Der Premierminister der Tschechischen Republik hat aufgerufen, den Krieg in der Ukraine bis zum 24. Februar zu beenden.
Nach Angaben von ТСН: Der Premierminister der Tschechischen Republik, Andrej Babiš, glaubt, dass die Verhandlungspartner das Ziel setzen sollten, den Krieg in der Ukraine bis zum Jahrestag der russischen Invasion zu beenden. Seinen Worten nach sollten alle Beteiligten Sicherheitsgarantien erhalten.
Kommentar des Premierministers
Babiš äußerte diese Stellungnahme nach der ersten Sitzung seiner Regierung.
„Es wäre gut, wenn Herren Trump, Macron, Merz, Starmer, Selenskyj, Putin sich über einen Waffenstillstand einig würden und sich das Ziel setzen würden, dass an diesem traurigen Jahrestag der Aggression Putins gegen die Ukraine — dem 24. Februar — dieser Krieg beendet wird, und alle Beteiligten Sicherheitsgarantien erhalten“, sagte der tschechische Premier.
Er betonte, dass die Konfliktparteien sich auf die Diskussion über Frieden konzentrieren sollten, nicht nur auf den Krieg.
Humanitäre Hilfe für die Ukraine
Babiš unterstützt auch die Idee, die humanitäre Hilfe für die Ukraine über EU-Mechanismen fortzusetzen. Er merkte an, dass die Vorbereitungen für die Euro-Gipfelsitzung in dieser Woche sowie die Initiativen zur Einfrierung und Beschlagnahmung russischer Vermögenswerte „dynamisch“ sind. Der Politiker fügte hinzu, dass es einen separaten Vorschlag von den Premierministern Italiens, Belgiens und Bulgariens gibt, obwohl die Einzelheiten bisher unklar sind.
Verhandlungen zwischen der Ukraine und den USA
In Berlin fand kürzlich die zweite Runde wichtiger Verhandlungen zwischen der Ukraine und den USA über den Friedensplan statt, doch die Ergebnisse des Treffens sind derzeit unbekannt.

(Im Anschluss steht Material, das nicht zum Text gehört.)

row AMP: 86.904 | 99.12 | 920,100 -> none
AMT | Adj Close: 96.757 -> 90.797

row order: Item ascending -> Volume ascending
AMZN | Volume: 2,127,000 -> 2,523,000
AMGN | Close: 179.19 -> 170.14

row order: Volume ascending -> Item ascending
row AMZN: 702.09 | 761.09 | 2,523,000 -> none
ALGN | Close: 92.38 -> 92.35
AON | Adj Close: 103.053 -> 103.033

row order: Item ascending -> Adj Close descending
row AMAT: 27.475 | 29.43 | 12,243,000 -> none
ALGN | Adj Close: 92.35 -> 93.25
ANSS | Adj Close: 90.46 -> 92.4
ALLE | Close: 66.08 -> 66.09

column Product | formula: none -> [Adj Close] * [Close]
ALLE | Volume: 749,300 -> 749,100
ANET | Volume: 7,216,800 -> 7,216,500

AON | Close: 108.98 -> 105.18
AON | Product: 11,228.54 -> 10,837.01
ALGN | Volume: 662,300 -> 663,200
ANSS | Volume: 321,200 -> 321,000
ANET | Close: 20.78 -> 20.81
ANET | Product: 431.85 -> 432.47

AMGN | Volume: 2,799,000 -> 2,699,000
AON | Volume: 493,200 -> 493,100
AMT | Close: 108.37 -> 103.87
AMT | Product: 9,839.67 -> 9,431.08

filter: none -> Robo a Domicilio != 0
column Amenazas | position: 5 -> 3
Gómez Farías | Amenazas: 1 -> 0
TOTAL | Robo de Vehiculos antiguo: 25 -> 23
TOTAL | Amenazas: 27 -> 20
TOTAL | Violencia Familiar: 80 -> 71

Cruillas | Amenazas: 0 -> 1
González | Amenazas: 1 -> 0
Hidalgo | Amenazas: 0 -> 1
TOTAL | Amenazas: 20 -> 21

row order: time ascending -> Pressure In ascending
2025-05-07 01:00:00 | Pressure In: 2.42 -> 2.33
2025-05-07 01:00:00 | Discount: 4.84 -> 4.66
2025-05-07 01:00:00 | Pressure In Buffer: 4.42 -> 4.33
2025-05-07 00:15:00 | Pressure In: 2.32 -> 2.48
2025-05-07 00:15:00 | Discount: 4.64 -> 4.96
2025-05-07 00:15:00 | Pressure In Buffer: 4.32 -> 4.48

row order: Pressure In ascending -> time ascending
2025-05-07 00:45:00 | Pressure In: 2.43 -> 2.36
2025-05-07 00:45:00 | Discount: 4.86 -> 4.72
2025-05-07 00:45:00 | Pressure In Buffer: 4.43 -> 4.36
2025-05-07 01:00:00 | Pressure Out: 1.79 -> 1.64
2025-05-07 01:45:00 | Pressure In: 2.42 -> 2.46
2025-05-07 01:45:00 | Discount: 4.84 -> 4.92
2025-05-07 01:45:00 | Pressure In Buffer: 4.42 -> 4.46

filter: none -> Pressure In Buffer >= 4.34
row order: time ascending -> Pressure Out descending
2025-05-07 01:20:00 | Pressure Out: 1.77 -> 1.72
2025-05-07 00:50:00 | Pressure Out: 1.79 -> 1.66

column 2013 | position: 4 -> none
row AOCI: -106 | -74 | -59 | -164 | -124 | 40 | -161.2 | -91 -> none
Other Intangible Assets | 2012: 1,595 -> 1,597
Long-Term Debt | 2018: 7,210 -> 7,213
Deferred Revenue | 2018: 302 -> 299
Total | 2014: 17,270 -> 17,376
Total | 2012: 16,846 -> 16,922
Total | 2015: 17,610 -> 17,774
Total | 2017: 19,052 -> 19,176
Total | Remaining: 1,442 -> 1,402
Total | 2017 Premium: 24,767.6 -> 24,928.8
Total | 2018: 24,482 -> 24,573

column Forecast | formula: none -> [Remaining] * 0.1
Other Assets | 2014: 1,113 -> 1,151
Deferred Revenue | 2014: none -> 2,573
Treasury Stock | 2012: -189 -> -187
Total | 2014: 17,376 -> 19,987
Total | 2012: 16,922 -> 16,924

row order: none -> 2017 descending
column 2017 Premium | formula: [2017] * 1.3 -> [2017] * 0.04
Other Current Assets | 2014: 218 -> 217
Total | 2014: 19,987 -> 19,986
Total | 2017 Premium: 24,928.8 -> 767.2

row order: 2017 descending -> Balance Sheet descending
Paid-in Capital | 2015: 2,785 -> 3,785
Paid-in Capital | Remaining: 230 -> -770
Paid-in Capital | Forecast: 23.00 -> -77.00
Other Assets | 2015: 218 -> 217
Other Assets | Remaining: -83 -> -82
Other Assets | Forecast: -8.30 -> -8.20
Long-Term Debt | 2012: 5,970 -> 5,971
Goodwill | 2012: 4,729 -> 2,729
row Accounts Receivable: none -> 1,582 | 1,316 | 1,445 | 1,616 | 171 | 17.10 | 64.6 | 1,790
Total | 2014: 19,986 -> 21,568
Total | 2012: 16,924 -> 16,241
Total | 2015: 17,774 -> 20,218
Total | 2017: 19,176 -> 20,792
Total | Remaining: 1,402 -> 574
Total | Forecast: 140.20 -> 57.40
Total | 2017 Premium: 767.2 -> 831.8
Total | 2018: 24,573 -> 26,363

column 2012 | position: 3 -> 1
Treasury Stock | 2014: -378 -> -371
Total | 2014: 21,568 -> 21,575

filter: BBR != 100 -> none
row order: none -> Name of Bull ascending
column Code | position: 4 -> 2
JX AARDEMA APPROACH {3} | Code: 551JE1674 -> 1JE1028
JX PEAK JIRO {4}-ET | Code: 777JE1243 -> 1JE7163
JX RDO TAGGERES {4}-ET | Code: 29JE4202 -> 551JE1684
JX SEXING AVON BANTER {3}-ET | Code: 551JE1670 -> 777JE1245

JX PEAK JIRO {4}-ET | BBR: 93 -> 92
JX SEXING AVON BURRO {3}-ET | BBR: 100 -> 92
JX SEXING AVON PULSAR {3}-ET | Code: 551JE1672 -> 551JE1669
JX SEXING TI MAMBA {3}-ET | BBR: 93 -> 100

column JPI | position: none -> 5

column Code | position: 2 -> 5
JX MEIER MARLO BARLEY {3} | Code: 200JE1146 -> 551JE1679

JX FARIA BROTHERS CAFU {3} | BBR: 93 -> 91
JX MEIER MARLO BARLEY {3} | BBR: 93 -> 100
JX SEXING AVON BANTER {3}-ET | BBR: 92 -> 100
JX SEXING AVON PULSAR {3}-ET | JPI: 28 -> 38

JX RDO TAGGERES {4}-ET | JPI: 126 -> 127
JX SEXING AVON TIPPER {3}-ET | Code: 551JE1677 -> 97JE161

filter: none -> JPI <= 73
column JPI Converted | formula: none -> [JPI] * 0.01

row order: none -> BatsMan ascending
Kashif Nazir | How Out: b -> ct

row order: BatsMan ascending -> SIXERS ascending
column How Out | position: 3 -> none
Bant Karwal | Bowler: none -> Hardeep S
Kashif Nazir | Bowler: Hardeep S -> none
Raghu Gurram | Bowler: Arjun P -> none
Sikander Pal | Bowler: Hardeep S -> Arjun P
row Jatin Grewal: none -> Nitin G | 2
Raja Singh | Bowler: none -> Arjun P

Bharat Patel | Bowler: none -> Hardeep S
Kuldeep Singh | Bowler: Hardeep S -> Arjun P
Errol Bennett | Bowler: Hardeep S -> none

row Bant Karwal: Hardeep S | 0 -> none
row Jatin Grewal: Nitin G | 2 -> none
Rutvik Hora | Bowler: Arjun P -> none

Laut Schätzungen der BILD könnte der Krieg in der Ukraine bis Weihnachten enden. Ein Zeichen dafür ist die Teilnahme der Sondergesandten des US-Präsidenten Donald Trump, was auf einen möglichen Kompromiss hindeutet. Gleichzeitig ist der Präsident der Ukraine, Volodymyr Selenskyj, in seinen Äußerungen zu den Territorien vorsichtiger geworden. In Europa wird angenommen, dass Trump plant, über „Frieden zu Weihnachten“ zu sprechen.
Damit unterstreichen die Aufrufe des Premierministers der Tschechischen Republik zu Friedensverhandlungen die Bedeutung internationaler Aufmerksamkeit und Zusammenarbeit zur Erreichung von Stabilität in der Ukraine. Das Thema humanitäre Hilfe bleibt aktuell, und die Ergebnisse der kürzlichen Verhandlungen zwischen der Ukraine und den USA können bedeutenden Einfluss auf die weitere Entwicklung der Situation haben.